:: What to do ::
Lines with the word "color" are the ones wanted. Copy each of them from the entries below.

:: Collected data entries ::

________________________

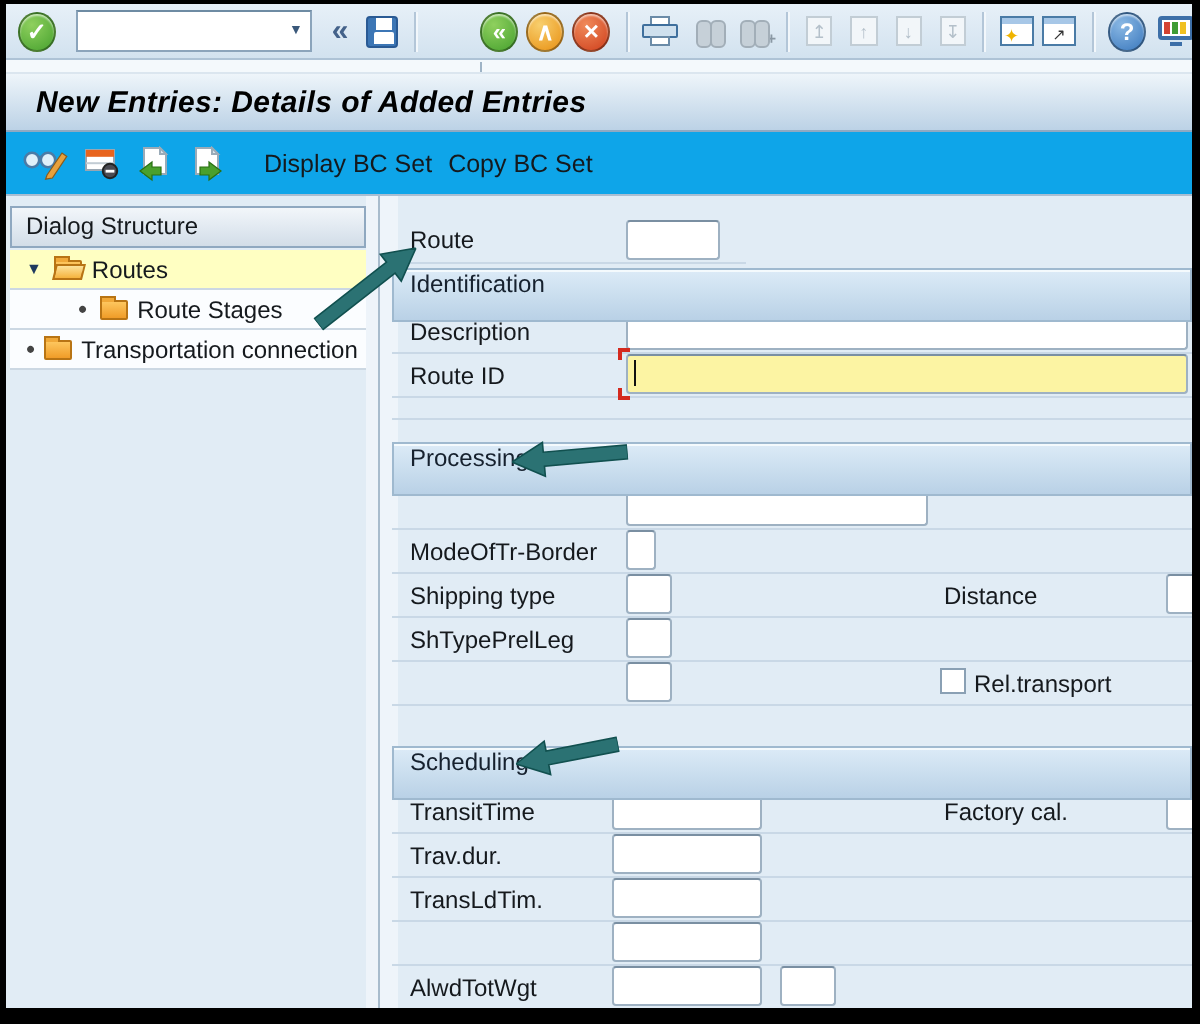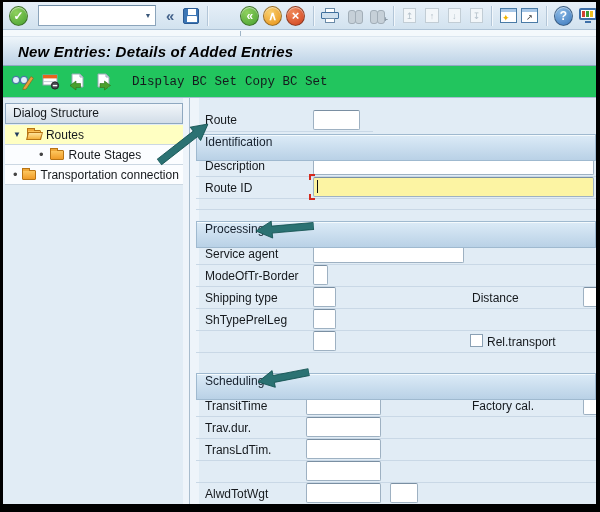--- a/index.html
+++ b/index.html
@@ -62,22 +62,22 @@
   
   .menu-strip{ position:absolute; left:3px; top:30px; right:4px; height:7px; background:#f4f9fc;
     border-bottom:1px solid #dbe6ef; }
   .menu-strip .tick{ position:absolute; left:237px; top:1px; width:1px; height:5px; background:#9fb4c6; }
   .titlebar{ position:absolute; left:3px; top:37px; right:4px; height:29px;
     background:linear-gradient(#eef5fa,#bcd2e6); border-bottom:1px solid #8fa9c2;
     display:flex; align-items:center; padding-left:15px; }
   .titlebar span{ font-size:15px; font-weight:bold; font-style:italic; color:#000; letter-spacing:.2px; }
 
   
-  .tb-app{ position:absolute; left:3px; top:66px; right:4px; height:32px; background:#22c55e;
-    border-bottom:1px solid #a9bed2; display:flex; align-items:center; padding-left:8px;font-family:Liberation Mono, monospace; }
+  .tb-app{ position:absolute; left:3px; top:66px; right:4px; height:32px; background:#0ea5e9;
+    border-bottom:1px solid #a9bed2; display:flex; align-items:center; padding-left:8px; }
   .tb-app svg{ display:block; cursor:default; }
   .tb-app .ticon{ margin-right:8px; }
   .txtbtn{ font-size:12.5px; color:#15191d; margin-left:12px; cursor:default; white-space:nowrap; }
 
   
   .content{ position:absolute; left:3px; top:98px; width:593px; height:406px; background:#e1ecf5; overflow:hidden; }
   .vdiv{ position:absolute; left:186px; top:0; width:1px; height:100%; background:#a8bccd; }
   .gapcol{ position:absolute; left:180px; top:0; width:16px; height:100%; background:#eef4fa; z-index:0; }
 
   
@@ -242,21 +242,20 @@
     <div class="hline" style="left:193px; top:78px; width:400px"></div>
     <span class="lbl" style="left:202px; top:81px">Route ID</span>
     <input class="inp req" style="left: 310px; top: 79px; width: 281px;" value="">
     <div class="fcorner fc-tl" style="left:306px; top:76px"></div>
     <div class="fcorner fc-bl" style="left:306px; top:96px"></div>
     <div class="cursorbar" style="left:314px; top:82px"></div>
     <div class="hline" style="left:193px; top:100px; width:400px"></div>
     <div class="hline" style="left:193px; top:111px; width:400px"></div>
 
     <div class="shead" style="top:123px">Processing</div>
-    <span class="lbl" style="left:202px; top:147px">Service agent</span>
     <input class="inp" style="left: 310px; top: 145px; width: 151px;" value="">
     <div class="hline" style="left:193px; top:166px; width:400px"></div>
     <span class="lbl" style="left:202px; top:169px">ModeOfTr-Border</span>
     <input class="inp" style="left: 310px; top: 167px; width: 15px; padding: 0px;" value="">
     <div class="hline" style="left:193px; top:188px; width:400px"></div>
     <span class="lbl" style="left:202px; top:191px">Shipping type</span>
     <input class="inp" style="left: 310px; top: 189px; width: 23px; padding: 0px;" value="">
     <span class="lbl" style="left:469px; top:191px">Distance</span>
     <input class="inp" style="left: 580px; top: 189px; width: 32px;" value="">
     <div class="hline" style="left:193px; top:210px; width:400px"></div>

________________________

:: Your solution ::
   .titlebar span{ font-size:15px; font-weight:bold; font-style:italic; color:#000; letter-spacing:.2px; }
   .txtbtn{ font-size:12.5px; color:#15191d; margin-left:12px; cursor:default; white-space:nowrap; }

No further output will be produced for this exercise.